In other words, the two syntaxes yield the same outputs.  So why the duplication?  Why include data_out at all?  The first answer is that sometimes it is easier to access entities using regular Python dictionaries rather than the Object.Attribute method.  Object attributes carry some extra baggage that can be confusing.  The second answer is that to save some overhead every Damon method outputs a stripped down data dictionary that Damon calls a 'datadict', and these datadicts are assigned to the Damon object as attributes.  For instance,
  • Running my_obj.standardize() creates a datadict called my_obj.standardize_out
  • Running my_obj.coord() creates my_obj.coord_out
  • Running my_obj.base_est() creates my_obj.base_est_out
  • Initializing the my_obj Damon object creates, as we saw, my_obj.data_out
You see the pattern.  The outputs are Python dictionaries which are accessed using the square-bracket syntax.  Thus, my_obj.standardize_out['coredata'] returns the coredata array in the standardize_out dictionary, which is attached to my_obj.

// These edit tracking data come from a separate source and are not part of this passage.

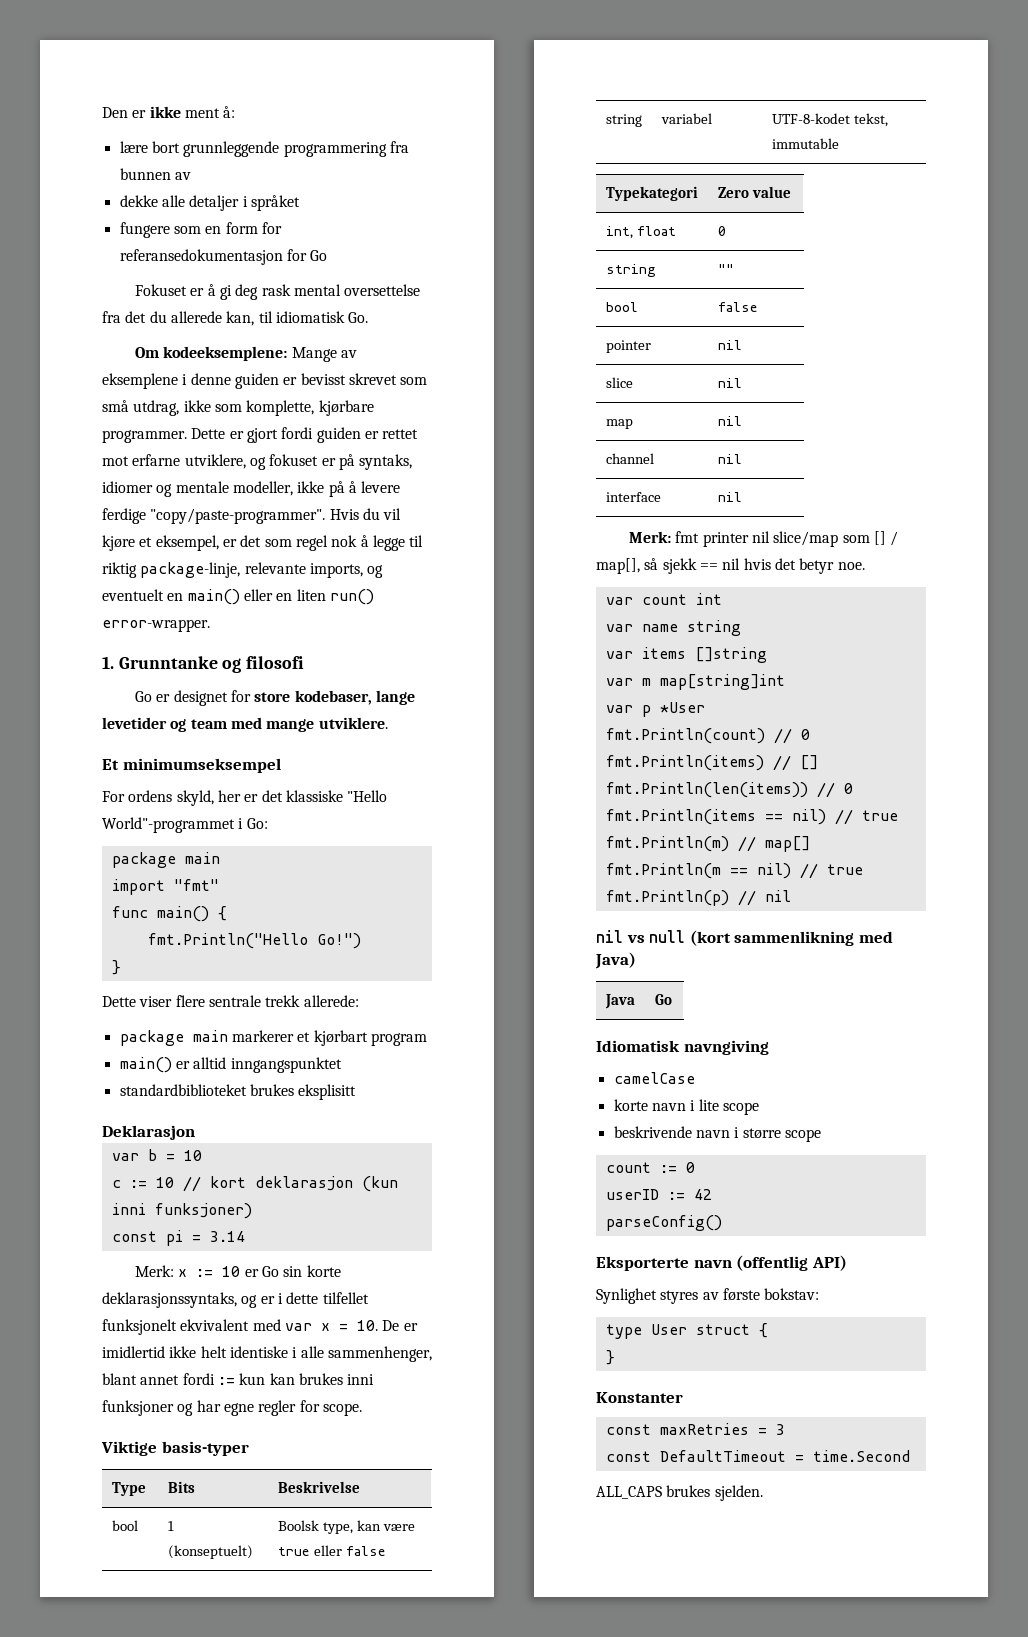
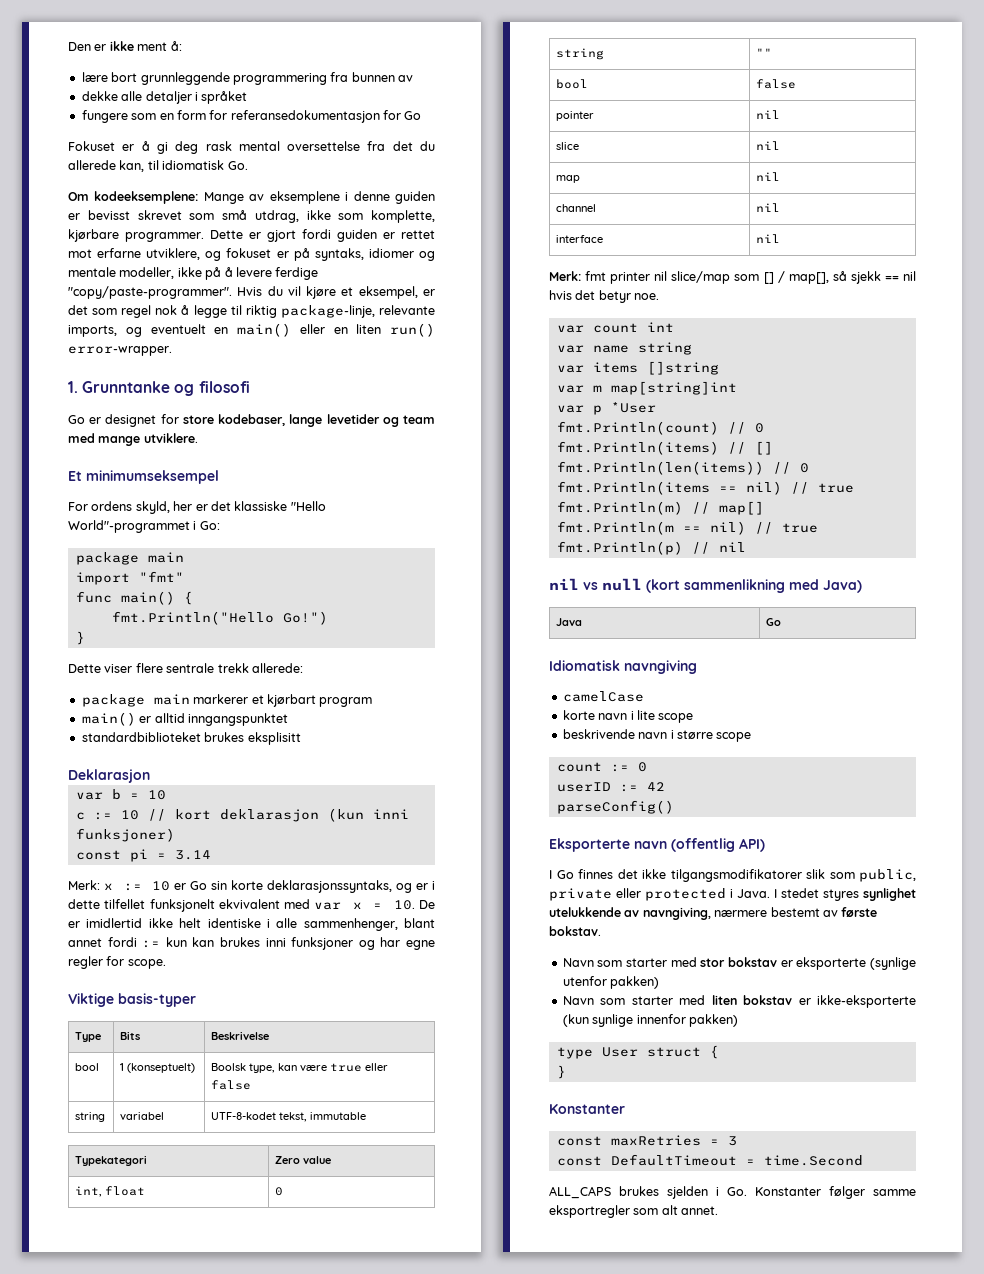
- Synlighet styres av første bokstav:
+ I Go finnes det ikke tilgangsmodifikatorer slik som public, private eller protected i Java. I stedet styres synlighet utelukkende av navngiving, nærmere bestemt av første bokstav.
+ Navn som starter med stor bokstav er eksporterte (synlige utenfor pakken)
+ Navn som starter med liten bokstav er ikke-eksporterte (kun synlige innenfor pakken)
- ALL_CAPS brukes sjelden.
+ ALL_CAPS brukes sjelden i Go. Konstanter følger samme eksportregler som alt annet.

All datadicts are required to contain certain keys ('coredata' for instance), and all are readily convertible into Damon objects (using Damon's format_ argument) should the need arise.  More information about Damon object attributes and output datadicts can be found in the Damon.__init__ documentation.

This is enough to give you some flavor for what Damon() does.  Take it further by reading the documentation ( >>> help(core.DamonObj.__init__) ) and practicing with small datasets.  It is quite a powerful utility and will allow you to read and format a lot of extremely messy data.  Take the time to get used to it.